#### [TASK TO COMPLETE]
Locate every line in the material below that has the word "PECHUGA". Copy each of those lines.
### SOURCE INFORMATION
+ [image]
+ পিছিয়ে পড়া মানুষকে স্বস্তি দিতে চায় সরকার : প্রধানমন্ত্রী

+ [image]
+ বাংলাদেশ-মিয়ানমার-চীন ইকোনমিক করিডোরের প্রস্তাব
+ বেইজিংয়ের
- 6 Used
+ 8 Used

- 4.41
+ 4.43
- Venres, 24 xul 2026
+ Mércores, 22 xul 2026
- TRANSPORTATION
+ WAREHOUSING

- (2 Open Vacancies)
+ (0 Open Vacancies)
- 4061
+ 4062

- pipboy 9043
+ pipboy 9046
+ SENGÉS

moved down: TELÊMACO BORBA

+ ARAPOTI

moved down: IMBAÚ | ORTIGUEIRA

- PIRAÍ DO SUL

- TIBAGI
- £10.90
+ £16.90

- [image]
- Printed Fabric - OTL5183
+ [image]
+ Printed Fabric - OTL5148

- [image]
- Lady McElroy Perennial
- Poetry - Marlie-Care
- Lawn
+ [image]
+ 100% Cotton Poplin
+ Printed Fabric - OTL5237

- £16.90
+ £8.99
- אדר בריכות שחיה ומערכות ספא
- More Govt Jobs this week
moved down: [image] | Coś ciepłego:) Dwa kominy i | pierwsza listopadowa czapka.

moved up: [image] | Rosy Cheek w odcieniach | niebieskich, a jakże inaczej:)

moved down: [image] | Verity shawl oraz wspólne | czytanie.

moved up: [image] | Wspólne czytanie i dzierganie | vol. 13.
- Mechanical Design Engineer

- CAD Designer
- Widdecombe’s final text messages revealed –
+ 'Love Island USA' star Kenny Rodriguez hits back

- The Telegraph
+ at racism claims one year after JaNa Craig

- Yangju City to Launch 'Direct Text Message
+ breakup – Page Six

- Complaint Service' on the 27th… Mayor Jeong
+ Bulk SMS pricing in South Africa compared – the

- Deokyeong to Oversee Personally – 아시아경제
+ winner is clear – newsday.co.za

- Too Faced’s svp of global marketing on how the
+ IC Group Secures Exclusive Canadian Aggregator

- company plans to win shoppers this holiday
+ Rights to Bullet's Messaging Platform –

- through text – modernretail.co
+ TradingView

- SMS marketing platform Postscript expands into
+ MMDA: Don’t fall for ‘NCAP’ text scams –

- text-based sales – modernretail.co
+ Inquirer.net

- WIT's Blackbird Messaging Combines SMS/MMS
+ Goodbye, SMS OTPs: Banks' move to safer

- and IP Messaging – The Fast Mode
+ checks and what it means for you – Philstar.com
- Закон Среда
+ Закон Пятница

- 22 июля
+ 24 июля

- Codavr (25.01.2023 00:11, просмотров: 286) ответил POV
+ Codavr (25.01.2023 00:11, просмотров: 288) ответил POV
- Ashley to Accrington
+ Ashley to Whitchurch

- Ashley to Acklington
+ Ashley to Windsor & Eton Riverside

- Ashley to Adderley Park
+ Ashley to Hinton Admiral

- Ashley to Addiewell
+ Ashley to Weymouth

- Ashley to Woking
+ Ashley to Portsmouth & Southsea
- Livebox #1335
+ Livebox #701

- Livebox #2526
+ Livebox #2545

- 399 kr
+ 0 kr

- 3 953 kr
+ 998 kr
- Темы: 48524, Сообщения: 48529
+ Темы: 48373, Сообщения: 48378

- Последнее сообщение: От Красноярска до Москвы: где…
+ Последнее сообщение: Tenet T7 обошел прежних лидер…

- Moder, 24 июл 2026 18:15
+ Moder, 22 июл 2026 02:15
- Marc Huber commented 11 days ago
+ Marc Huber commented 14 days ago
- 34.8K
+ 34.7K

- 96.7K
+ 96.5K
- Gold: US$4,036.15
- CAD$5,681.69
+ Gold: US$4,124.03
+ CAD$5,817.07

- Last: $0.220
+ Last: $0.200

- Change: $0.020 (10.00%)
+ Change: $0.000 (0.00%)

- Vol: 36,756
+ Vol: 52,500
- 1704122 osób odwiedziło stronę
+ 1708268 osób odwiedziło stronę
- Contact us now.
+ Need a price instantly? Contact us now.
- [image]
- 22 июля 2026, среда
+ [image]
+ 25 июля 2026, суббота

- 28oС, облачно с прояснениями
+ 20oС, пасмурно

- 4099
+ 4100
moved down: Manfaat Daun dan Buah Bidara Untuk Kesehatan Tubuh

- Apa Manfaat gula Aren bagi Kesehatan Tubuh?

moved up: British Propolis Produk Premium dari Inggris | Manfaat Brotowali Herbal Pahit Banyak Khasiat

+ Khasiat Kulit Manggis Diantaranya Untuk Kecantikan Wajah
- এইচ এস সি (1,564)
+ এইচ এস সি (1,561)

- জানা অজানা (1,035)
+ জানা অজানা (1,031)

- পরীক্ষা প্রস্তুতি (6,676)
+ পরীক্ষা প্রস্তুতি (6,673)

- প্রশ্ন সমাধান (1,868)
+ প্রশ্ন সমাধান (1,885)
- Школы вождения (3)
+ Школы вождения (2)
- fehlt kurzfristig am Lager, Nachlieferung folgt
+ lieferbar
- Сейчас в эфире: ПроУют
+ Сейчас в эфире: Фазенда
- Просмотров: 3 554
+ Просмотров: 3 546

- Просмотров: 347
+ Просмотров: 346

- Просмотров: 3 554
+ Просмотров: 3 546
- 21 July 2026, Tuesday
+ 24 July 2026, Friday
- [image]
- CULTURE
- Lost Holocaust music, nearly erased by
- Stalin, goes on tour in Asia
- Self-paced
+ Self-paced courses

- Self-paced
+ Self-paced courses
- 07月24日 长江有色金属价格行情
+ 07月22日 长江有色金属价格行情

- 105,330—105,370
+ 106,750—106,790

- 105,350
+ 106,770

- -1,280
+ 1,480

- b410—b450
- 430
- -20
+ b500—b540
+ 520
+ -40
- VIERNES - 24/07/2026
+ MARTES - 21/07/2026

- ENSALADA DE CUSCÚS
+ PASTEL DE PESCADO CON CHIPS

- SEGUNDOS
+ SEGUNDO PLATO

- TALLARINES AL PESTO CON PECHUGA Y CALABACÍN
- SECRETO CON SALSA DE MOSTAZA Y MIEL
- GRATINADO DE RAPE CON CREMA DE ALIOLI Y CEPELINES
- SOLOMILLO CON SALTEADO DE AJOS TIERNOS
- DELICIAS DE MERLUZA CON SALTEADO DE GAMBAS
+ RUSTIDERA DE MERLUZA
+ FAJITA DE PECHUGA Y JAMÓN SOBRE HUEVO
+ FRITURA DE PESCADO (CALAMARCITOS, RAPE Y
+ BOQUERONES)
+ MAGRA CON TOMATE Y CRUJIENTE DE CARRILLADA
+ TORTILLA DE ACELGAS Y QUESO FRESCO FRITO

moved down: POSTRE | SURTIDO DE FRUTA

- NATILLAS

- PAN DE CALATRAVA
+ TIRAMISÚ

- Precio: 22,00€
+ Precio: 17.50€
######
#### [EXERCISE ANSWER]
- TALLARINES AL PESTO CON PECHUGA Y CALABACÍN
+ FAJITA DE PECHUGA Y JAMÓN SOBRE HUEVO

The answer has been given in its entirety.